══ ENTRIES SHOWN

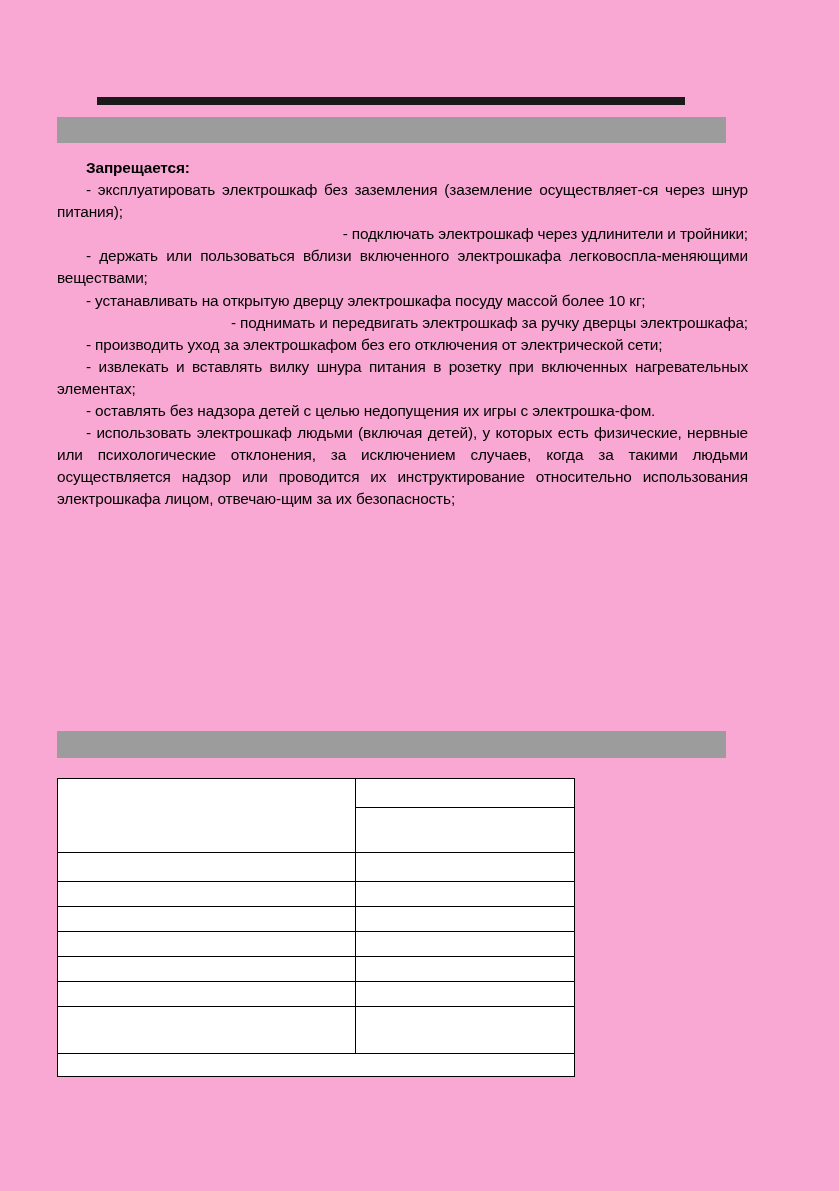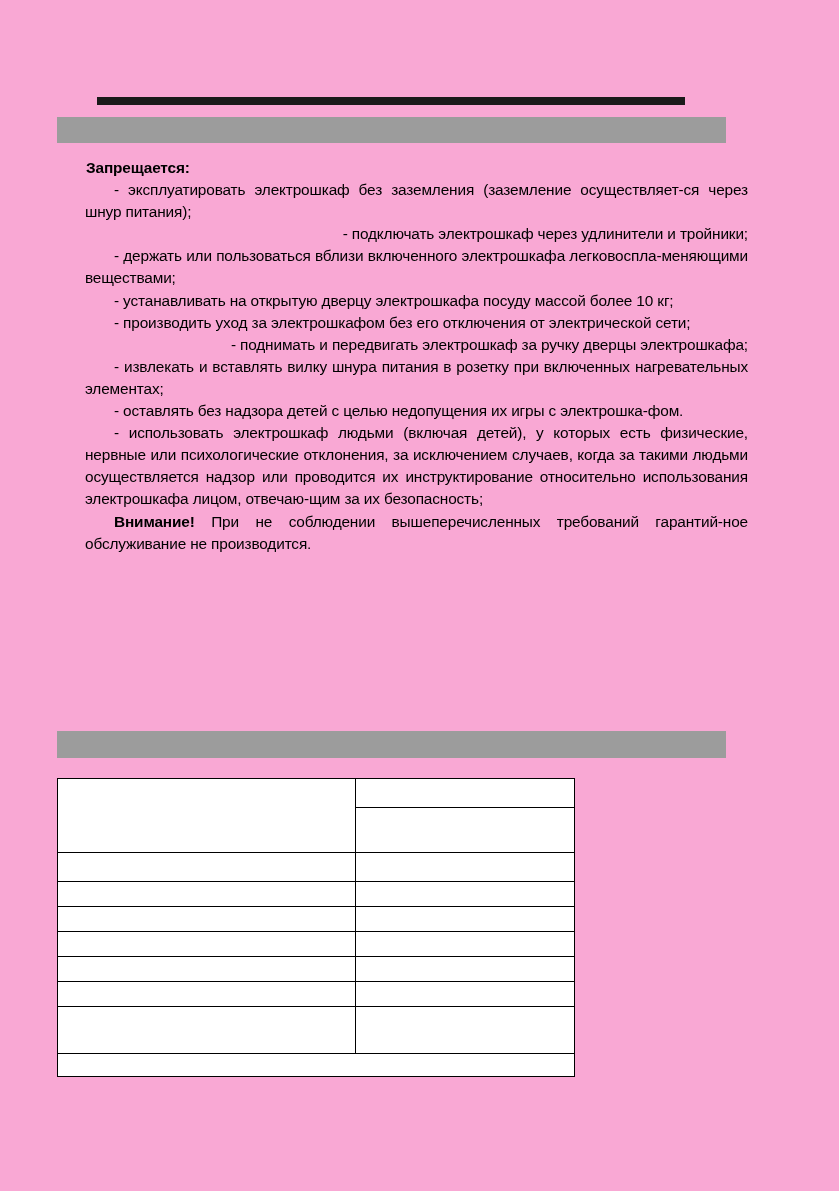"- эксплуатировать электрошкаф без" .para.indent { margin-left: 28px -> none }
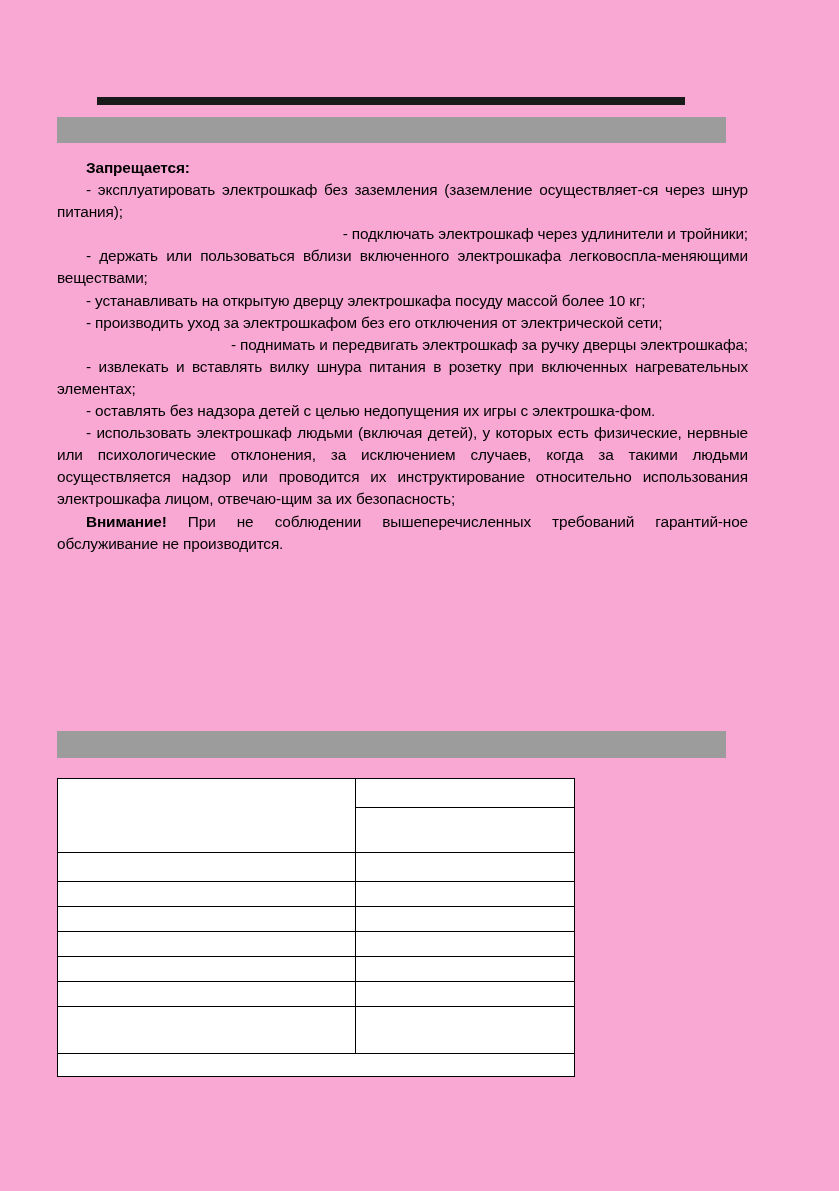"- производить уход за электрошкафом" p.para { order: before "- поднимать и передвигать электрошкаф" -> after "- поднимать и передвигать электрошкаф" }
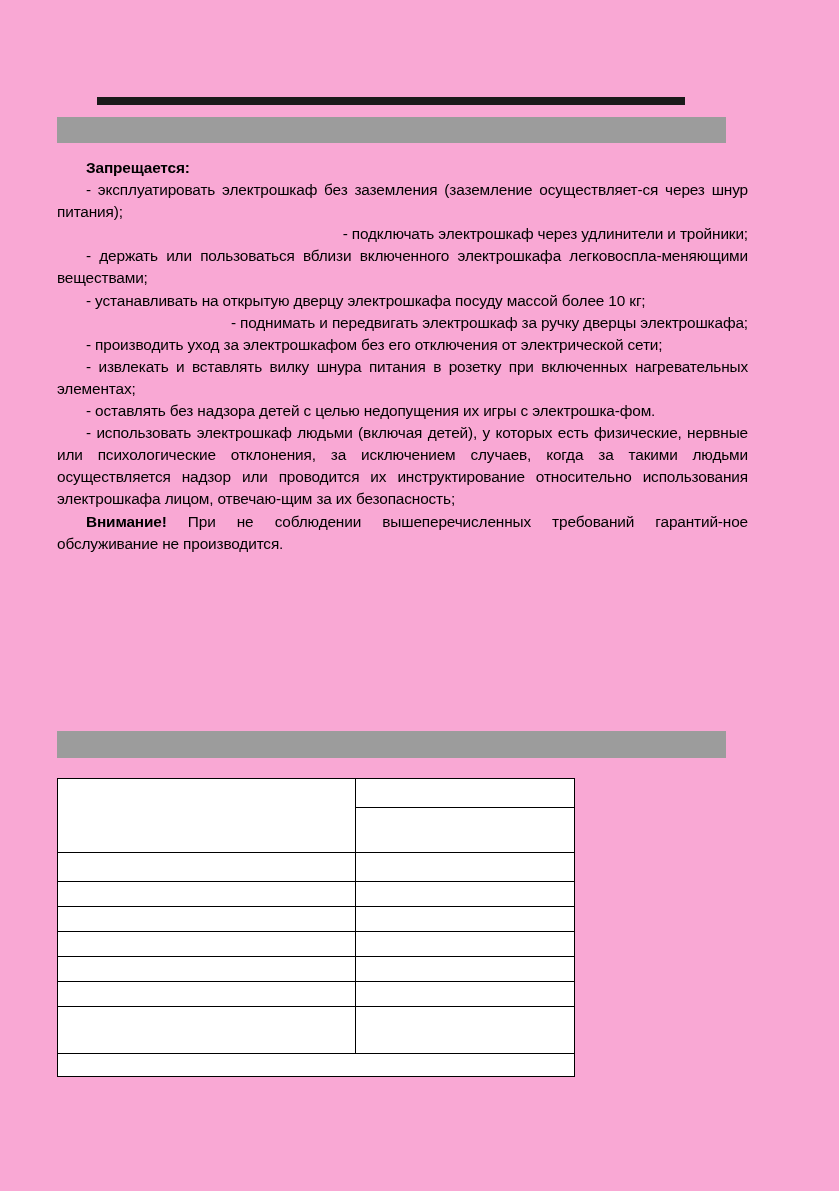"Внимание! При не соблюдении" p.para { html: <p><b>Внимание!</b><span> При не соблюдении вышеперечисленных требований гарантий-ное обслуживание не производится.</span></p> -> none }
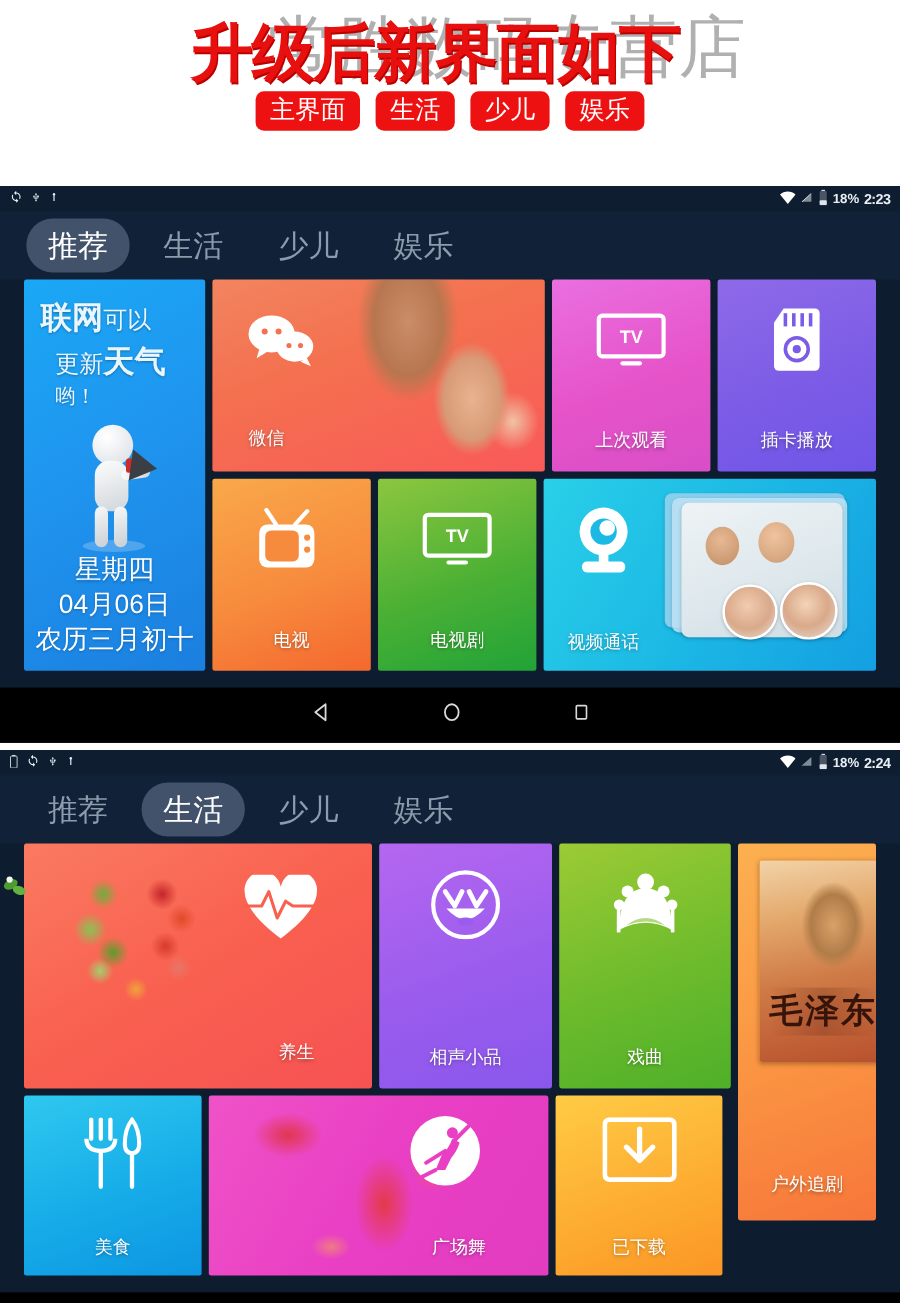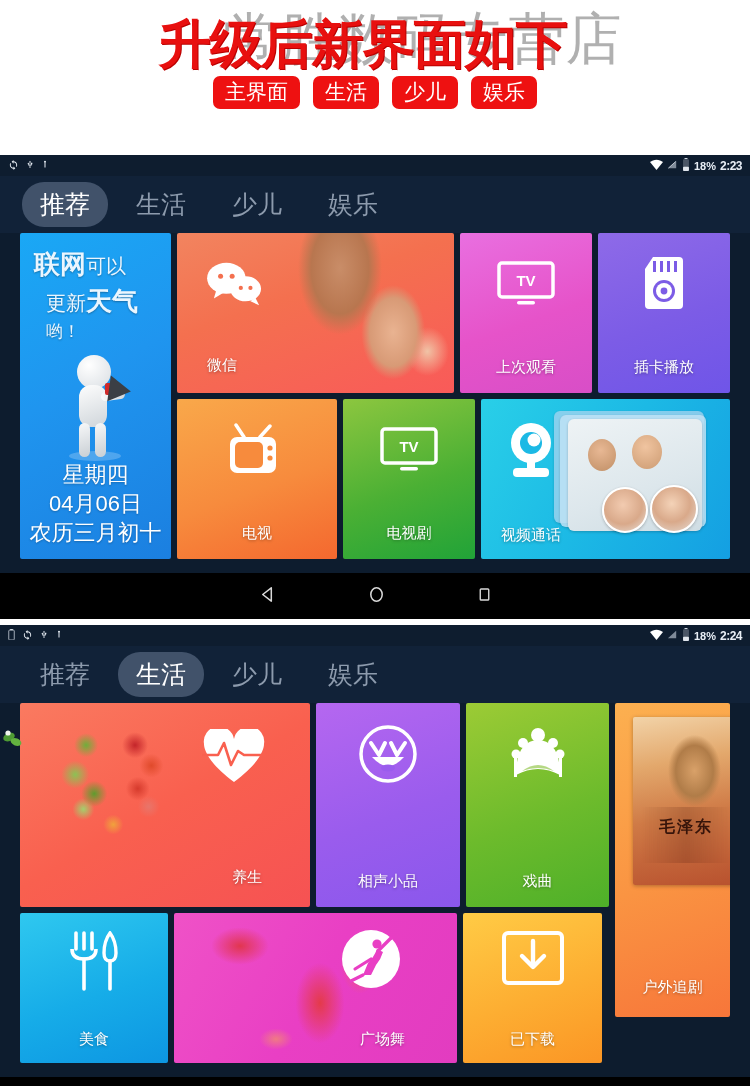"电视" .tile-tv { width: 160px -> 132px }
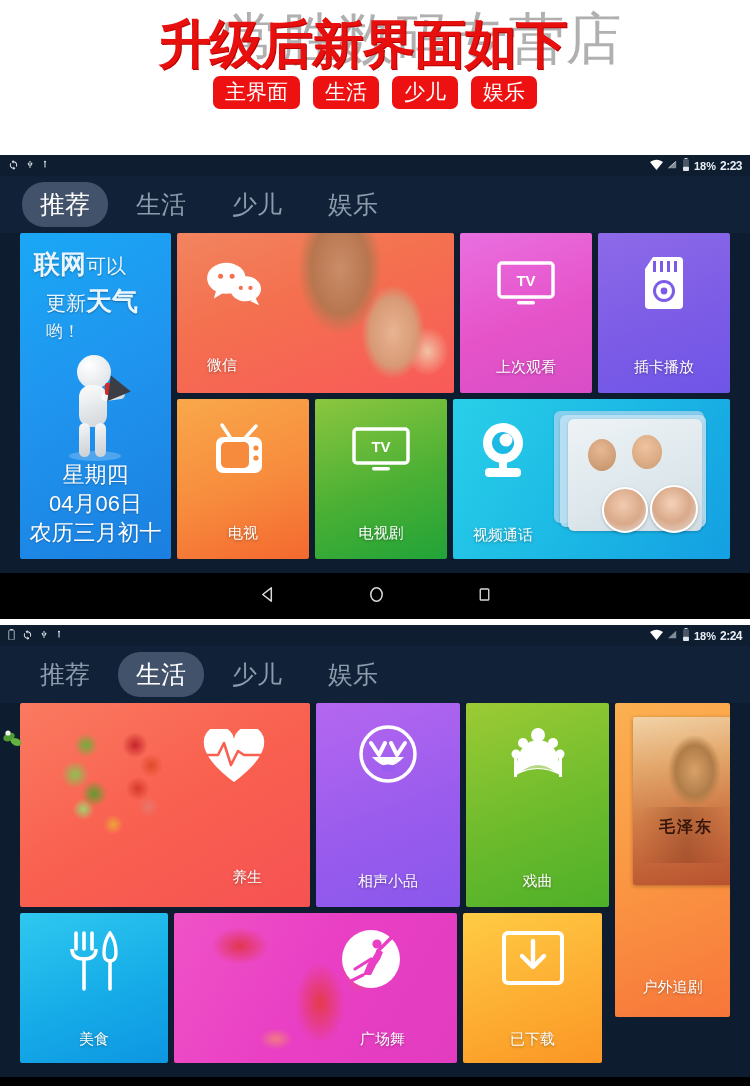"毛泽东" .poster-cap { font-size: 16px -> 28px; height: 56px -> 40px }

════

Begin with the line that contains "производить уход за" and repeat every line through the end of the data, exactly and only those lines, leaving out the pictures.

"- производить уход за электрошкафом" p.para { order: before "- поднимать и передвигать электрошкаф" -> after "- поднимать и передвигать электрошкаф" }
"Внимание! При не соблюдении" p.para { html: <p><b>Внимание!</b><span> При не соблюдении вышеперечисленных требований гарантий-ное обслуживание не производится.</span></p> -> none }
"电视" .tile-tv { width: 160px -> 132px }
"毛泽东" .poster-cap { font-size: 16px -> 28px; height: 56px -> 40px }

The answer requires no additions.